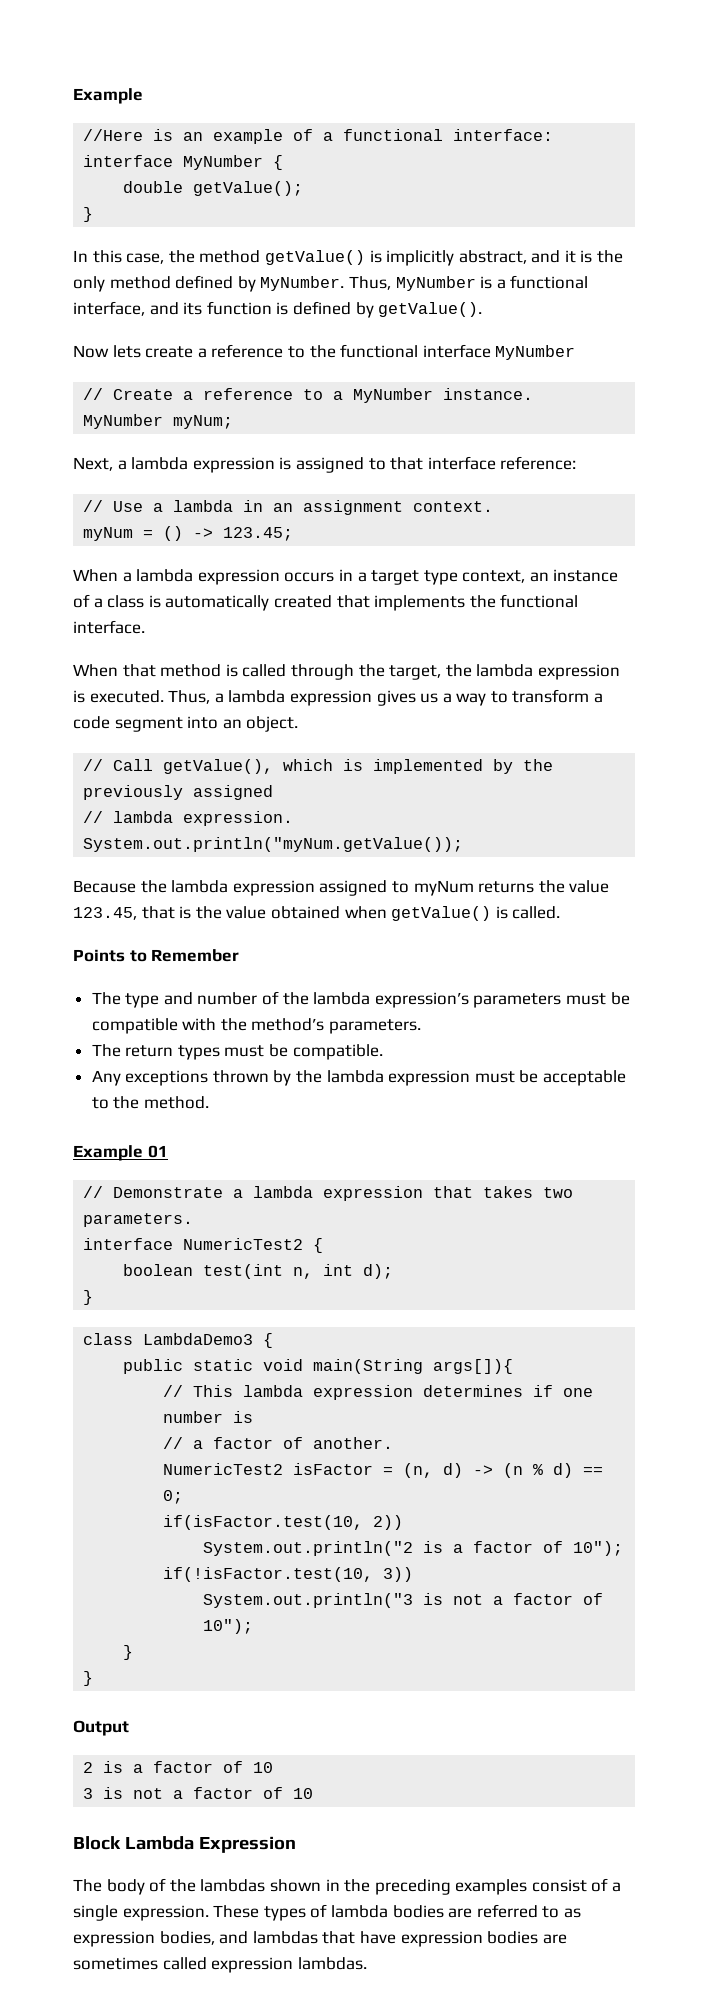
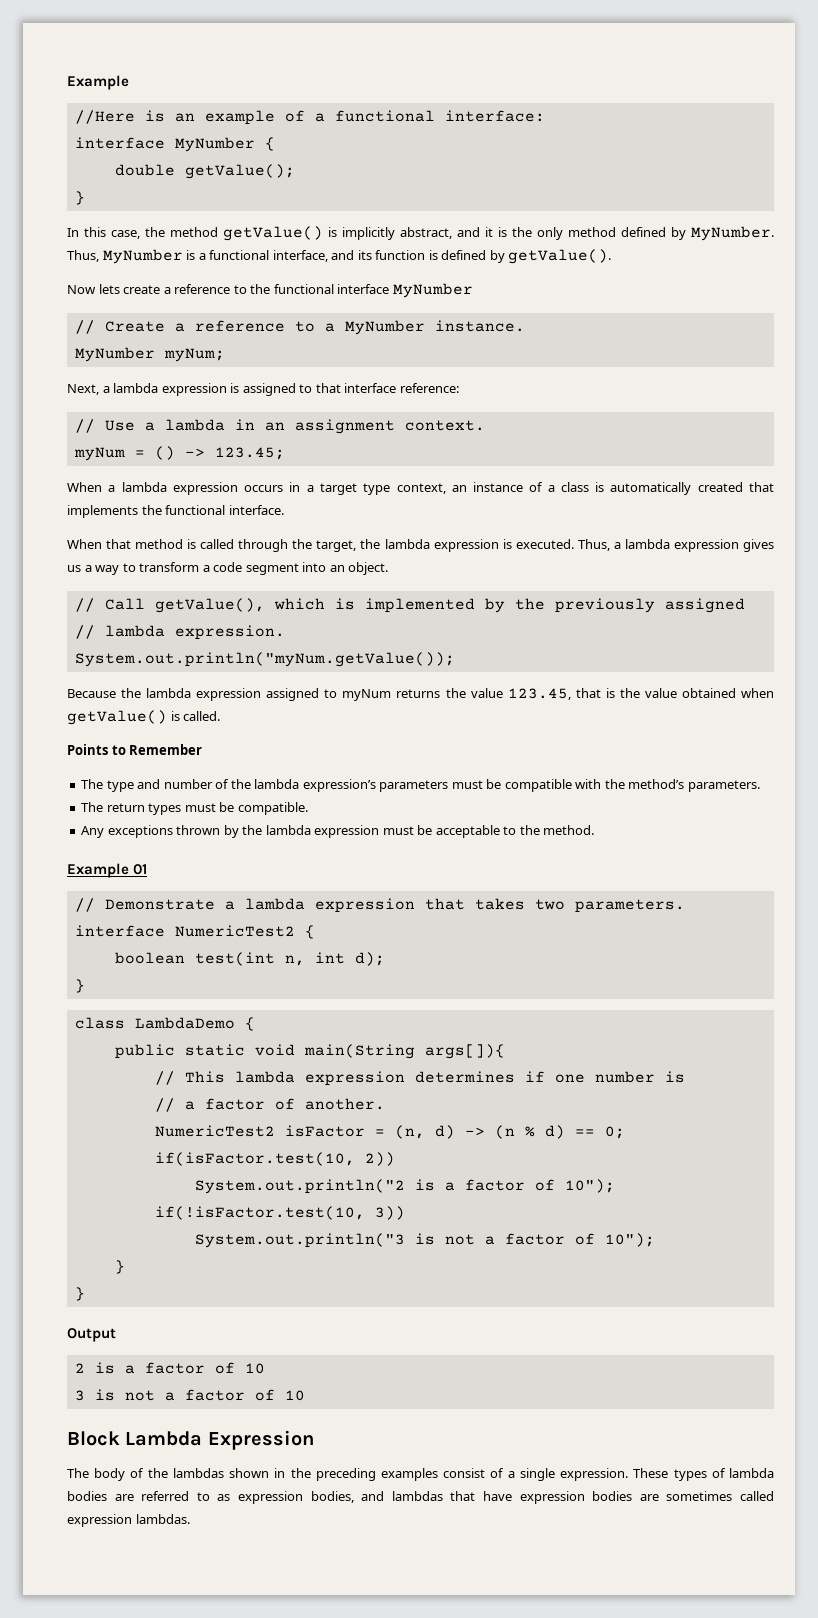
- class LambdaDemo3 {
+ class LambdaDemo {

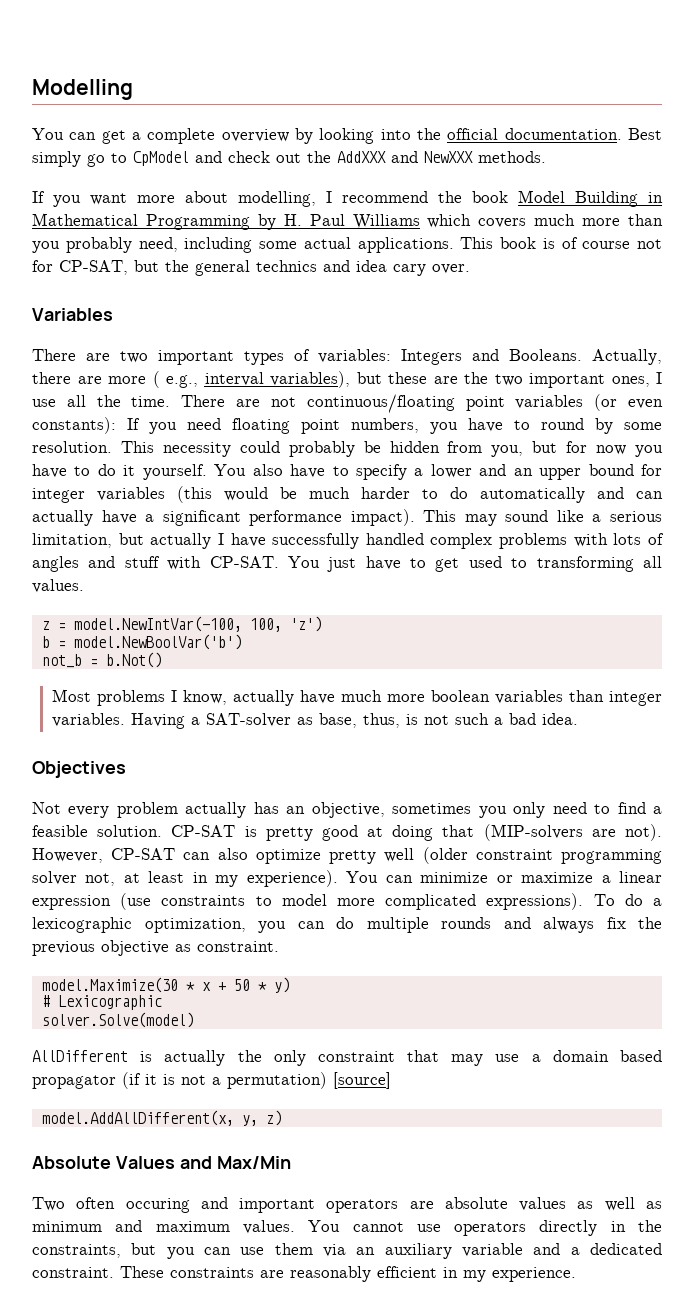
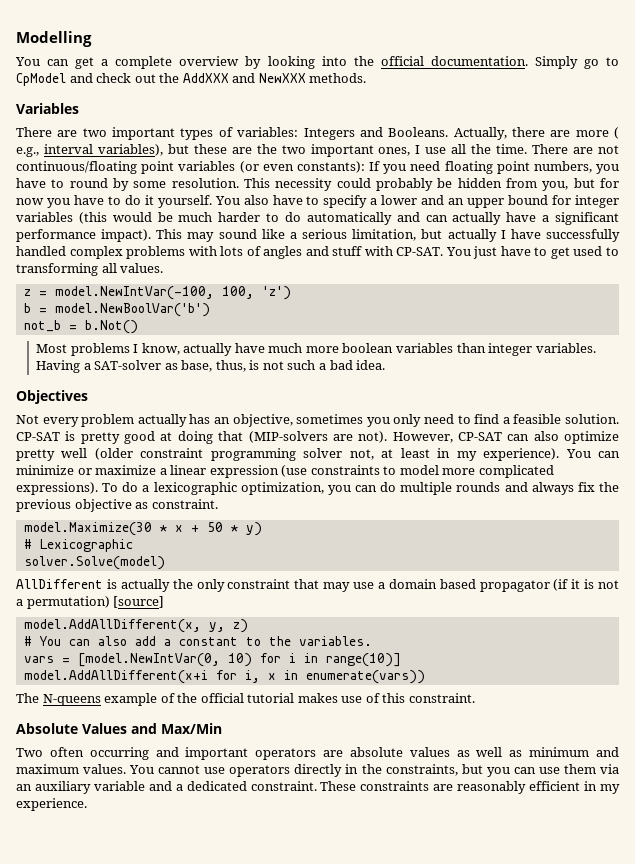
- Best simply go to CpModel and check out the AddXXX and NewXXX methods.
+ Simply go to CpModel and check out the AddXXX and NewXXX methods.
- If you want more about modelling, I recommend the book Model Building in Mathematical Programming by H. Paul Williams which covers much more than you probably need, including some actual applications. This book is of course not for CP-SAT, but the general technics and idea cary over.
+ # You can also add a constant to the variables.
+ vars = [model.NewIntVar(0, 10) for i in range(10)]
+ model.AddAllDifferent(x+i for i, x in enumerate(vars))
+ The N-queens example of the official tutorial makes use of this constraint.
- Two often occuring and important operators are absolute values as well as minimum and maximum values.
+ Two often occurring and important operators are absolute values as well as minimum and maximum values.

REQUIRED ACTION –
Copy out, from the listing above, every line that contains the string "class".

RESPONSE TO THIS TASK –
- class LambdaDemo3 {
+ class LambdaDemo {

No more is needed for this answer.